Medical utilization occurred for 170 unique individual diagnostic categories. When accounting for the comparisons by dose, age and setting, >1500 statistical comparisons were made in this study. The comparisons for which we observed a statistically elevated risk ratio are shown in Table 4. During the 42-day observation period, significantly elevated risks were observed in one or more comparisons for asthma, abdominal pain, upper respiratory infection (URI), musculoskeletal pain, otitis media with effusion and adenitis/adenopathy as well as for several diagnostic categories not thought to have biologic likelihood. Further evaluation was conducted for events thought to have a biologically plausible association.

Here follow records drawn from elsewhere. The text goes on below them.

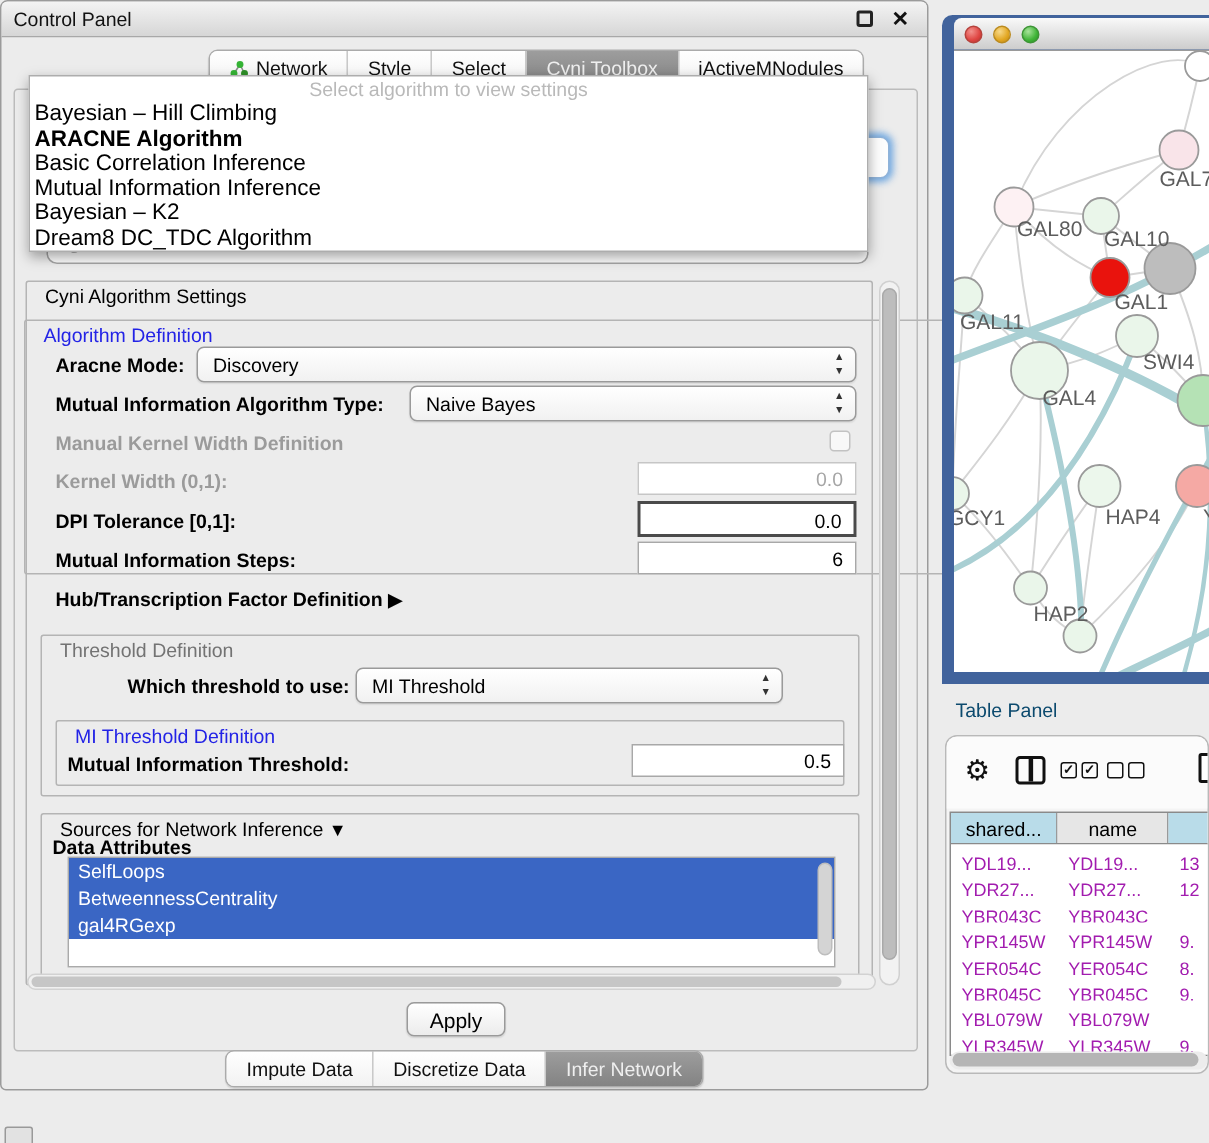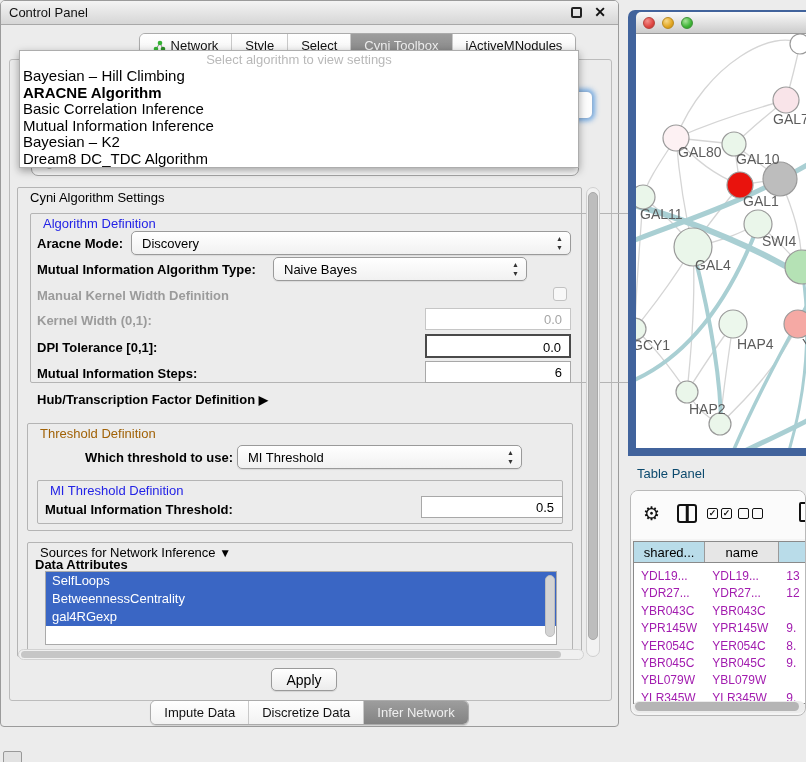--- a/index.html
+++ b/index.html
@@ -42,21 +42,21 @@
                   background:#fdfdfd; border:1px solid #8fb2d8; box-shadow:0 0 5px 2px rgba(92,156,222,.85); z-index:1; }
   .combo-ghost2 { position:absolute; left:30px; top:145px; width:548px; height:30px; border-radius:7px;
                   background:#fdfdfd; border:1px solid #a5a5a5; z-index:1;
                   font-size:13px; color:#b2b2b2; padding:7px 0 0 14px; }
 
   
   .grp { position:absolute; border:1px solid #b4b4b4; border-radius:2px; }
   .grp > .gtitle { position:absolute; top:-8px; left:8px; background:#ececec; padding:0 4px;
                    font-size:13px; color:#000; white-space:nowrap;margin-top:10px; }
   .gtitle.blue { color:#2323e6; }
-  .gtitle.green { color:#a16207; }
+  .gtitle.green { color:#737373; }
 
   .lbl { position:absolute; font-size:13px; font-weight:bold; color:#000; white-space:nowrap; }
   .lbl.dis { color:#9b9b9b; }
 
   .combo { position:absolute; height:24px; border:1px solid #9a9a9a; border-radius:5px;
            background:linear-gradient(#ffffff,#f1f1f1); font-size:13px; color:#000;
            padding:4px 0 0 10px; box-shadow:0 1px 1px rgba(0,0,0,.08); }
   .combo .arr { position:absolute; right:7px; top:2px; font-size:7px; line-height:9px; color:#333;
                 text-align:center; letter-spacing:0; }
 
@@ -194,32 +194,32 @@
       <div class="item">Basic Correlation Inference</div>
       <div class="item">Mutual Information Inference</div>
       <div class="item">Bayesian – K2</div>
       <div class="item">Dream8 DC_TDC Algorithm</div>
     </div>
 
     <div class="grp" style="left:16px; top:186px; width:565px; height:470px;">
       <span class="gtitle">Cyni Algorithm Settings</span>
     </div>
 
-    <div class="grp" style="left:29px; top:212px; width:652px; height:170px;">
+    <div class="grp" style="left:15px; top:212px; width:652px; height:170px;">
       <span class="gtitle blue">Algorithm Definition</span>
     </div>
 
     <span class="lbl" style="left:36px; top:235px;">Aracne Mode:</span>
     <div class="combo" style="left:130px; top:230px; width:440px;">
       <span>Discovery</span>
       <span class="arr">▲<br>▼</span>
     </div>
 
     <span class="lbl" style="left:36px; top:261px;">Mutual Information Algorithm Type:</span>
-    <div class="combo" style="left:272px; top:256px; width:254px;">
+    <div class="combo" style="left:272px; top:256px; width:298px;">
       <span>Naive Bayes</span>
       <span class="arr">▲<br>▼</span>
     </div>
 
     <span class="lbl dis" style="left:36px; top:287px;">Manual Kernel Width Definition</span>
     <div class="chk" style="left:552px; top:286px;"></div>
 
     <span class="lbl dis" style="left:36px; top:312px;">Kernel Width (0,1):</span>
     <div class="field dis" style="left:424px; top:307px; width:146px;">
       <span>0.0</span>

Overall asthma diagnoses were observed in 0.9% of CAIV recipients and 0.9% of controls. Elevated risk ratios were observed in 4 of the 31 separate comparisons, all of these in children 18 to 35 months of age. In this age group there were 16 asthma events (all settings and doses combined) in CAIV recipients and 2 in placebo recipients (RR 4.06; 90% CI 1.29 to 17.86). When the time association for asthma was evaluated (Fig. 1), no consistent time association of these events with receipt of vaccine was noted. All of these events occurred in the clinic except for one in the emergency department. No child required hospitalization. Treatment consisted of beta-2 agonist for 94% (17 of 18), antibiotics for 56% (10 of 18), systemic corticosteroids for 33% (6 of 18) and inhaled corticosteroids for 17% (3 of 18). The data were subsequently also evaluated by combining the diagnoses of asthma, shortness of breath and wheezing. The relative risks were no longer significant using this combined diagnostic category, peaking at RR = 2.19; 90% CI 0.90 to 6.00 after the first dose of vaccine in children 12 to 35 months (17 of 904 for the vaccine group and 4 of 465 for the placebo group).
Although history of asthma or possible asthma according to the parent was an exclusion criteria for participation in the trial, 7 of the 16 (44%) CAIV participants 18 to 35 months of age with the diagnosis of asthma had a prior visit for asthma in their medical record. To further evaluate a possible increased risk of asthma in CAIV recipients with a prior history of asthma, the electronic medical record for all participants was reviewed to identify children with a visit before the study for asthma/reactive airway disease. This review revealed 8.8% of study participants with a history of asthma/reactive airway disease. In these children receipt of CAIV was not associated with an increased risk of an asthma diagnosis in the 42 days after vaccine with a RR of 1.11; 90% CI 0.59 to 2.14.
In all settings combined, abdominal pain occurred in 0.7% (47 of 6473) of the vaccine group and 0.8% (26 of 3216) of placebo recipients. However, in 2 of 26 analyses, there was an elevated risk ratio for abdominal pain, both events in the emergency department (Table 4). There were 14 children with abdominal pain in the emergency department in the CAIV group compared with one in the placebo group. No consistent time association was observed for abdominal pain in the emergency department setting. To evaluate a possible increased risk of potentially severe medical events that can present with abdominal pain, medical utilization for the following diagnostic categories was identified: appendicitis; gastroenteritis; intestinal obstruction; mesenteric adenitis; pancreatitis; intestinal perforation; ulcer; volvulus; and intussusception. Apart from gastroenteritis, where a relative risk of 0.87 was observed (90% CI 0.60, 1.11), 1 event each was observed for appendicitis and “rule-out” appendicitis. Review of the medical record for the child with appendicitis revealed onset of abdominal pain before receipt of CAIV.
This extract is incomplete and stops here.